September 1, 2016
Part 1 is available here.
As the SCRS project at RBS began to come to a finish, the team started to disperse. I was the last technical person to leave and to prevent me leaving RBS entirely, the SCRS project manger arranged for my contract to transfer over to the Sales Account Opening (SAO) project so I could still be around if SCRS needed me. They didn’t, so my last 9 months at RBS were spent on the largest most dysfunctional IT project I have ever seen.
SAO aimed to allow potential and existing customers of RBS to open accounts online. Current accounts, savings, credit cards, overdrafts, the whole range of retail account should be available. Basically it was a set of webpages that took a customer’s information, and then passed it through to various backend systems to actually create the account and send out any required paper forms. At the time many banks were setting up similar systems – now it is expected functionality for a bank’s online presence, but still fairly new for most banks in early 2004 when I started on the project. The technical difficulty was not particularly high, but greatly complicated by non-technical factors. The final system had to integrate with the existing customer database and credit checking systems.

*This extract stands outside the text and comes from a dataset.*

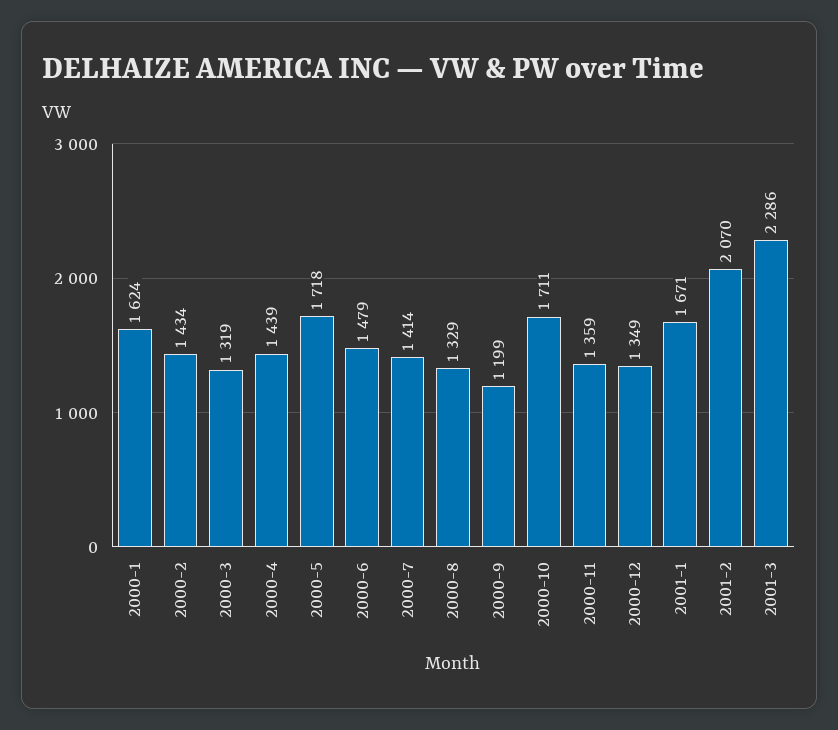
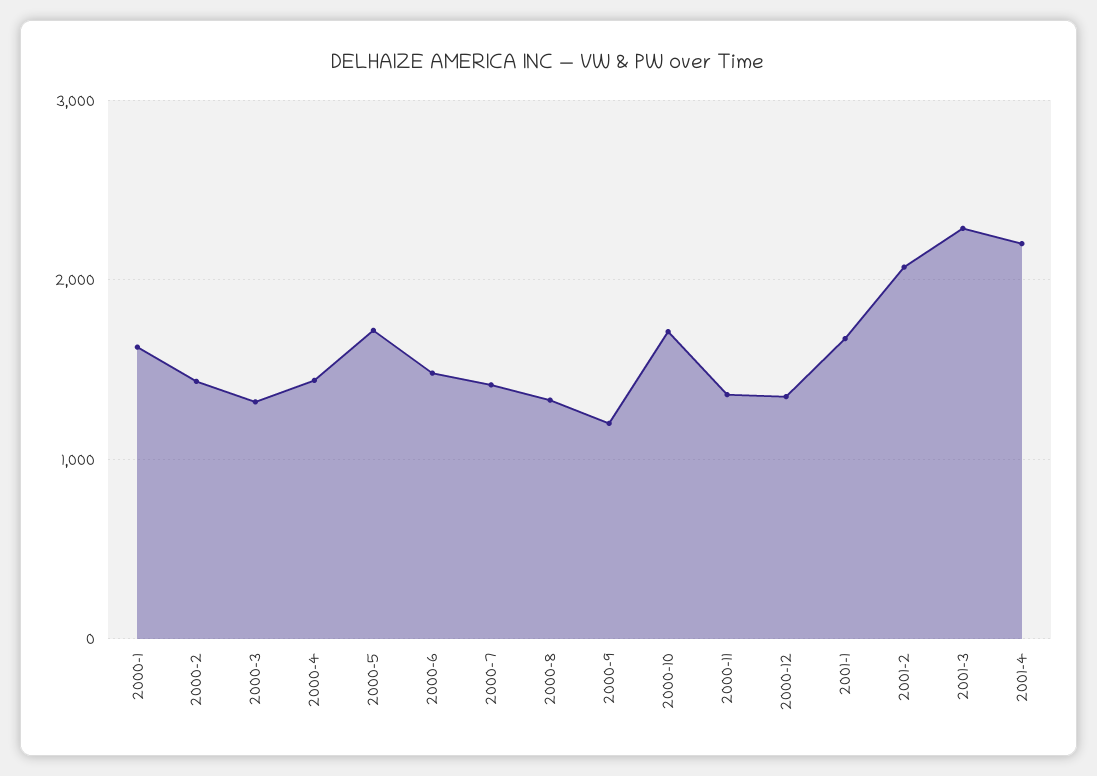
2001-4: none -> 2200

The information collected had to meet anti-money laundering, fraud and terrorism laws (collectively referred to as “Know Your Customer” or KYC). Security and reliability had to be bulletproof as this was a public website and must inspire confidence in potential customers. The site also needed to look pretty, well-designed and enticing. The webpages needed to conform to UK & EU disability laws, so blind people or people unable to use a mouse or a raft of other issues should still be able to use the system easily. Also, RBS owned a number of subsidiary banks. They would all use this system too since they all shared the same backend. This meant the webpages had to change branding, wording and structure to match the bank being viewed.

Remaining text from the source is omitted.